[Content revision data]
=======
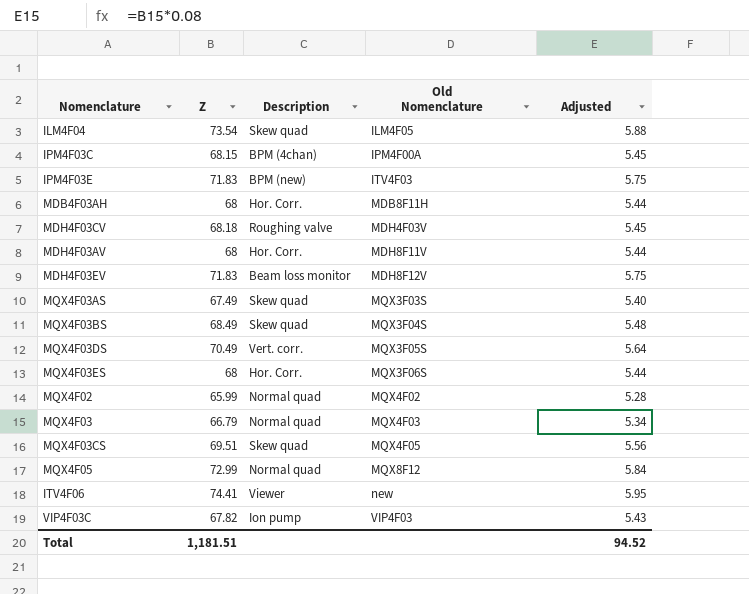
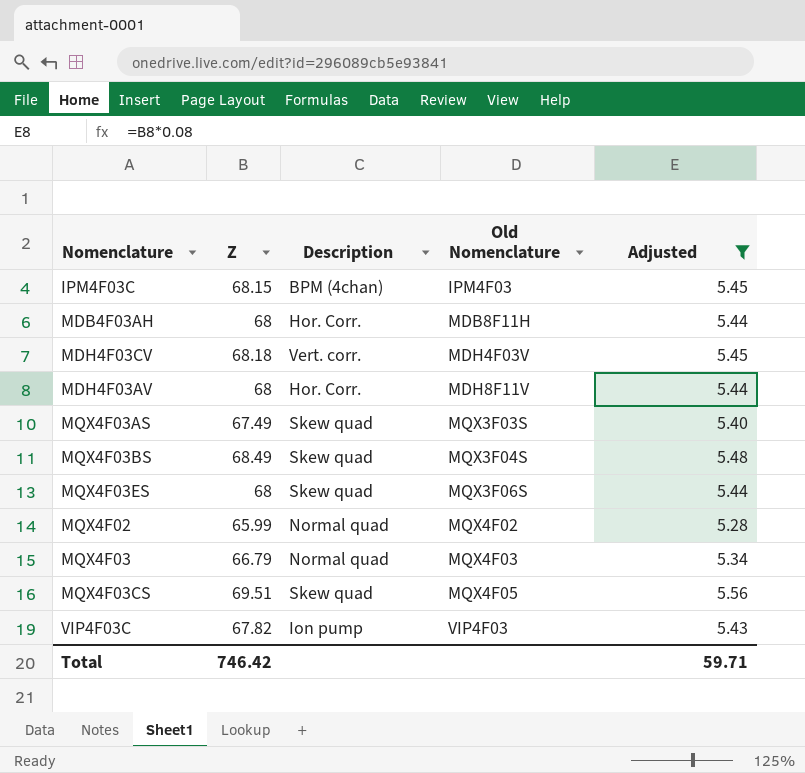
filter: none -> Adjusted <= 5.56
IPM4F03C | Old Nomenclature: IPM4F00A -> IPM4F03
MDH4F03CV | Description: Roughing valve -> Vert. corr.
MQX4F03ES | Description: Hor. Corr. -> Skew quad
Total | Z: 1,181.51 -> 746.42
Total | Adjusted: 94.52 -> 59.71

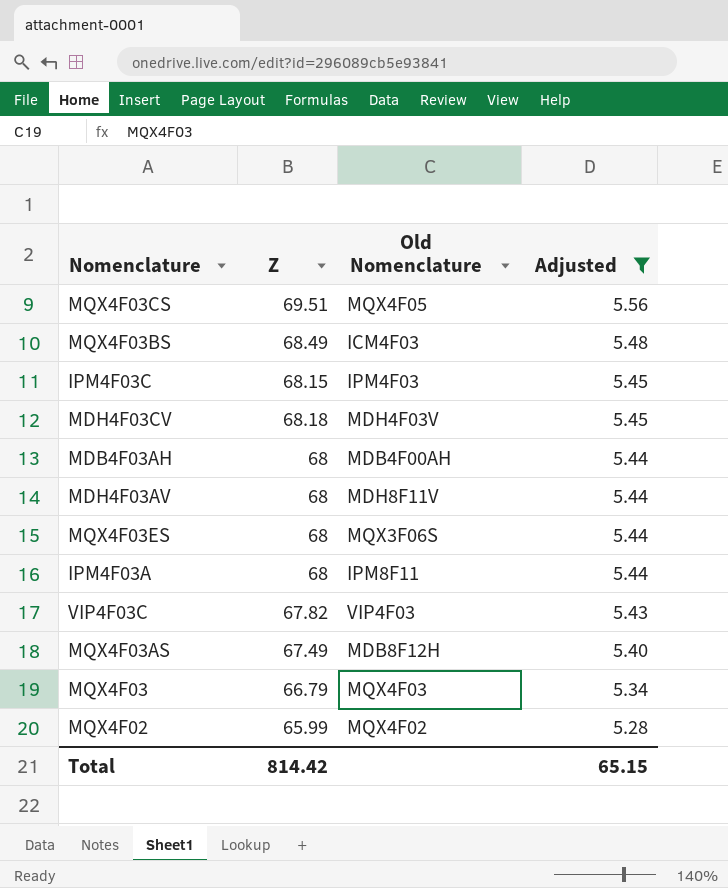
row order: Old Nomenclature ascending -> Adjusted descending
column Description | position: 3 -> none
MQX4F03BS | Old Nomenclature: MQX3F04S -> ICM4F03
MDB4F03AH | Old Nomenclature: MDB8F11H -> MDB4F00AH
row IPM4F03A: none -> 68 | IPM8F11 | 5.44
MQX4F03AS | Old Nomenclature: MQX3F03S -> MDB8F12H
Total | Z: 746.42 -> 814.42
Total | Adjusted: 59.71 -> 65.15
=======
• [Problem to solve]: Leave the pictures out, then output exactly the lines from the "MQX4F03ES | Description: Hor." line through the end of the records above, and no others.

• [Task solution]:
MQX4F03ES | Description: Hor. Corr. -> Skew quad
Total | Z: 1,181.51 -> 746.42
Total | Adjusted: 94.52 -> 59.71

row order: Old Nomenclature ascending -> Adjusted descending
column Description | position: 3 -> none
MQX4F03BS | Old Nomenclature: MQX3F04S -> ICM4F03
MDB4F03AH | Old Nomenclature: MDB8F11H -> MDB4F00AH
row IPM4F03A: none -> 68 | IPM8F11 | 5.44
MQX4F03AS | Old Nomenclature: MQX3F03S -> MDB8F12H
Total | Z: 746.42 -> 814.42
Total | Adjusted: 59.71 -> 65.15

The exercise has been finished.